No Liability for Providing User-Selected Category Tags–Whitney v. Xcentric

By Eric Goldman

Whitney Information Network v. Xcentric Ventures, No. 2:04-cv-47-FtM-34SPC (M.D. Fla. Feb. 15, 2008)

On remand from the 11th Circuit, the district court once again found that 47 USC 230 protects Rip-off Report and related entities from a defamation claim based on user-submitted reports.

This is the third time I’ve blogged on this case. The first time, in 2005, the district court dismissed the defendants per 230 with leave to amend. The plaintiffs amended their complaint and the district court dismissed it for lack of jurisdiction. In 2006, the 11th Circuit reversed the district court’s jurisdictional dismissal, restoring the case and making it ripe for another substantive dismissal by the district court on 230 grounds, which the court grants here.

The plaintiffs try the typical arguments to get around 230, so the opinion is similar to numerous other 230 defense wins. However, the opinion is distinctive in its analysis of the Ninth Circuit panel opinion in the case. Because the opinion was vacated by the en banc grant and almost certainly will be superseded by a new opinion in the near future, this opinion probably will be one of the only judicial discussions of the original panel’s opinion.

The court specifically evaluates Kozinski’s “” hypothetical. A number of people have speculated that Kozinski was describing the Rip-off Report in the example, but this court rejects the analogy to Rip-off Report as “dicta” that “bears little resemblance to the ROR website.”

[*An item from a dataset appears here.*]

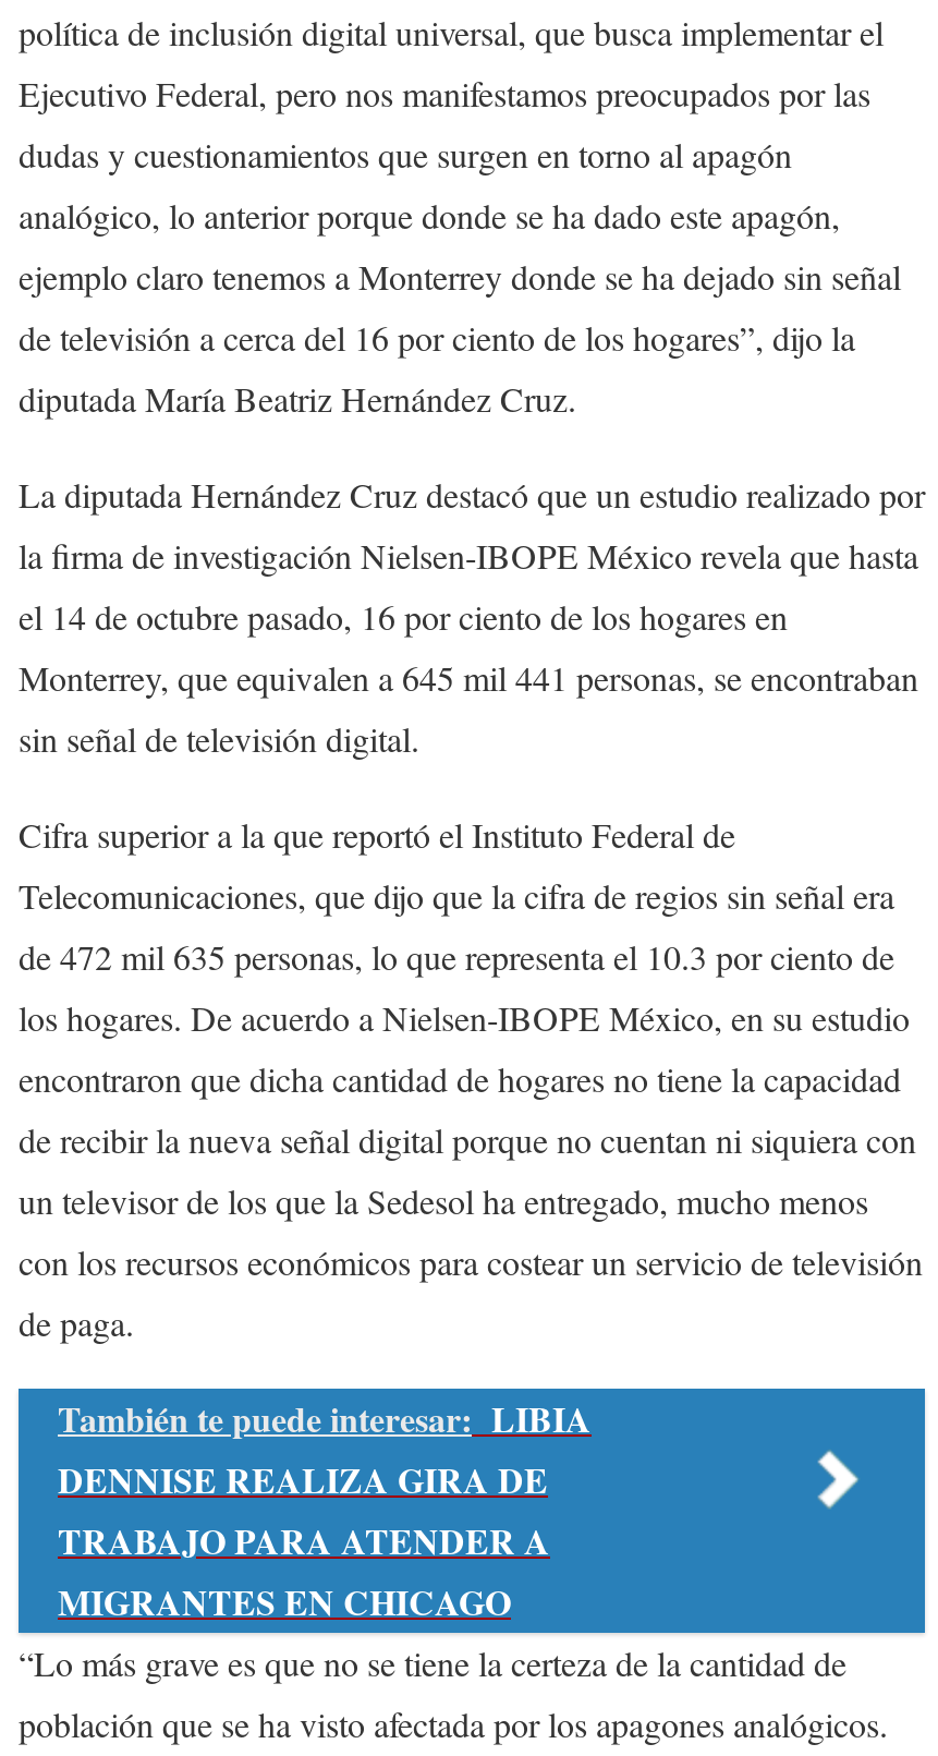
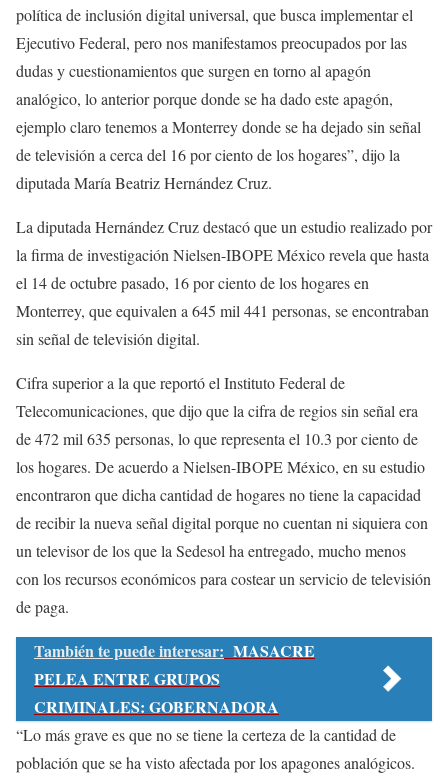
[58,1393,592,1626] También te puede interesar: LIBIA | DENNISE REALIZA GIRA DE | TRABAJO PARA ATENDER A | MIGRANTES EN CHICAGO -> [34,639,315,718] También te puede interesar: MASACRE | PELEA ENTRE GRUPOS | CRIMINALES: GOBERNADORA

The good news kept coming for the Rip-off Report defendants, as the judge gave them a number of other breaks:

1) the court repeatedly criticizes and distinguishes the MCW v. badbusinessbureau precedent, one of the very few bona fide defense losses under 230.

2) on the question of whether Magedson or other Rip-off Report folks write the published reports putatively submitted by their users, the court received numerous declarations from these individuals that they do not. To rebut this, the plaintiffs introduced a deposition from another case where a gentleman named Dickson Woodard (the purported submitter of a report) gave sworn testimony that Magedson created reports and titles. Some judges might have let that deposition create a triable issue of fact, but this judge rejects it because it does not provide any evidence of authorship of the allegedly defamatory reports at issue in this case.

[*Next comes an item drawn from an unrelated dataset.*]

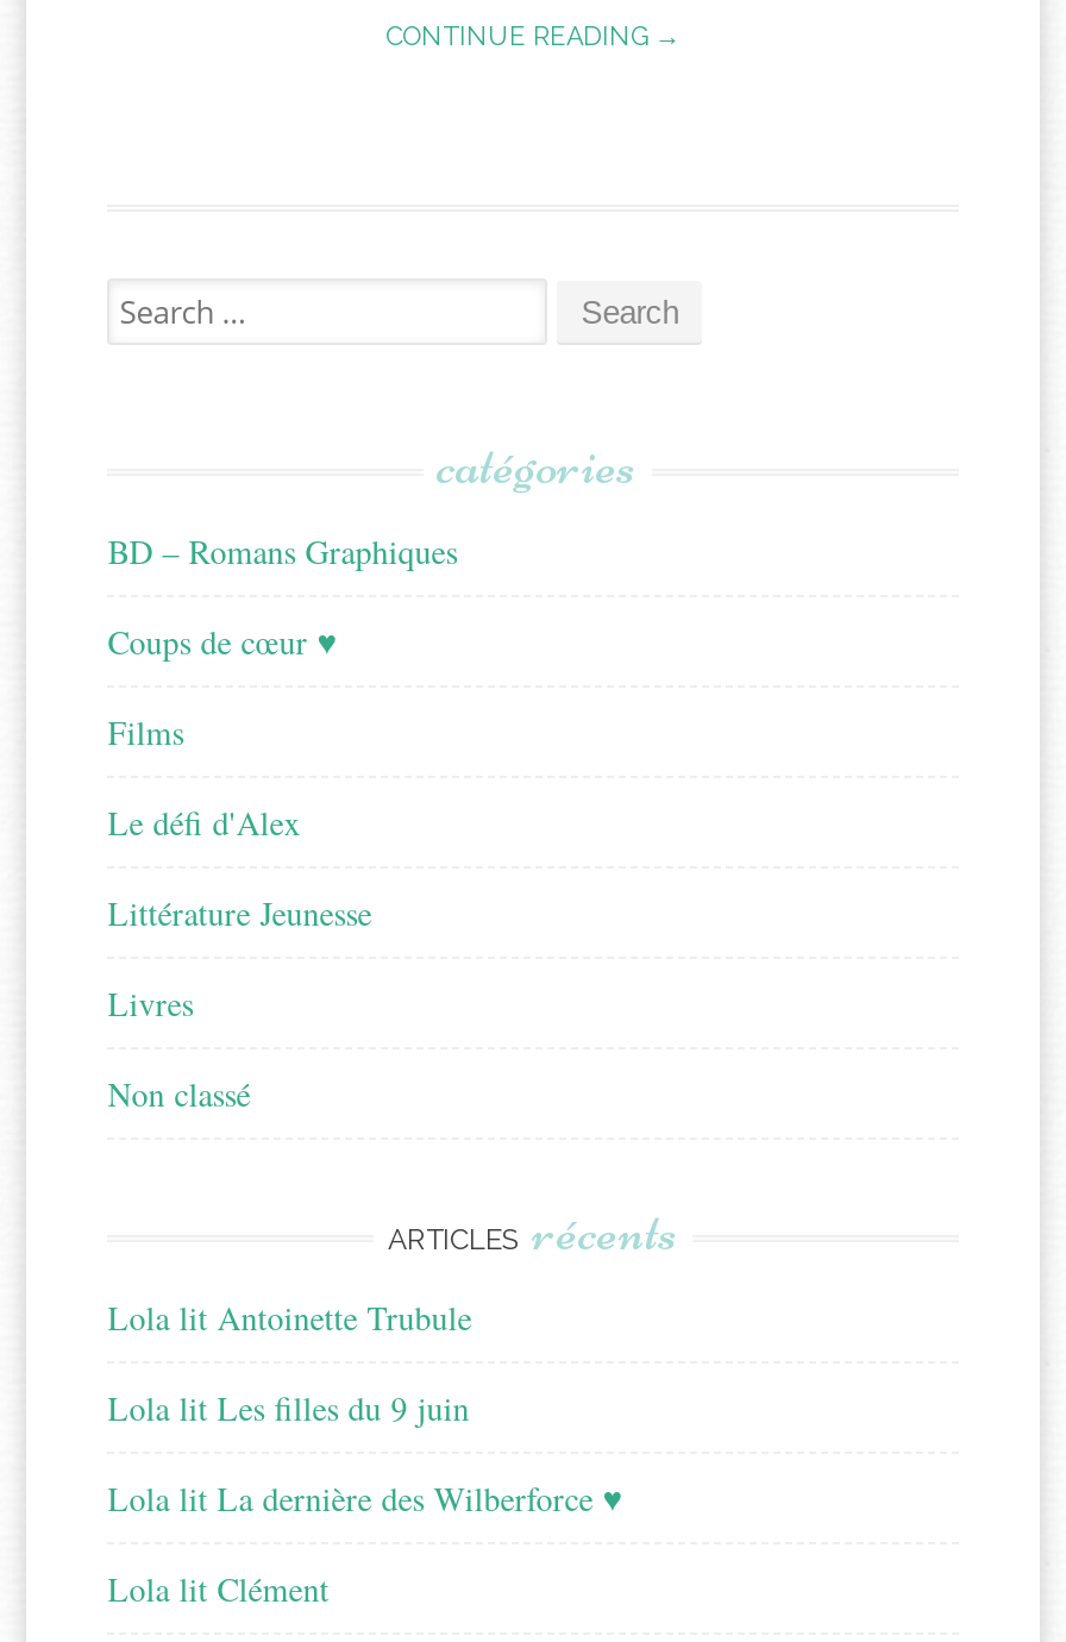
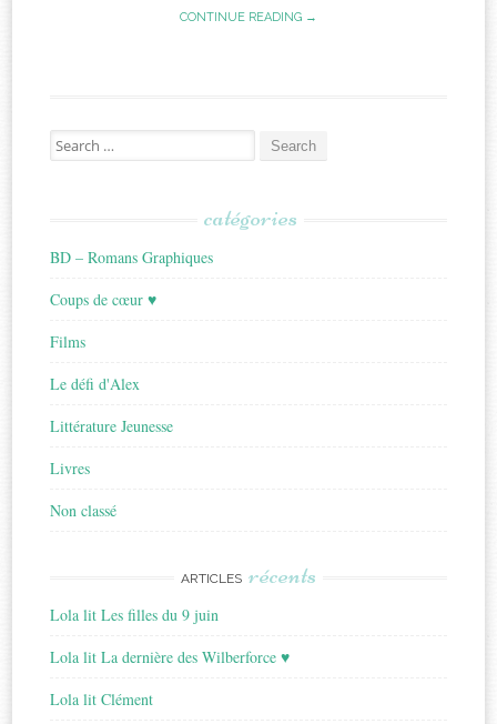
[108,1295,472,1340] Lola lit Antoinette Trubule -> none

3) even though Rip-off Report asks users to tag their reports with pre-set terms that might be considered defamatory, the court doesn’t attribute those tags to Rip-off Report:

the mere fact that Xcentric provides categories from which a poster must make a selection in order to submit a report on the ROR website is not sufficient to treat Defendants as information content providers of the reports about WIN that contain the “con artists”, “corrupt companies”, and “false TV advertisements” categories….Rather, the authors of the postings made the decision to select these categories to describe WIN.

In all, this is another terrific win for Rip-off Report. However, given the plaintiffs’ track record, it wouldn’t be surprising if this case ends up in the 11th Circuit’s lap again.

Finally, the ruling (along with reports from the 7th Cir. hearing in the Craigslist case) provides some more evidence that other judges aren’t convinced by the original opinion, meaning that perhaps that case won’t be the turning point in 230 jurisprudence we feared.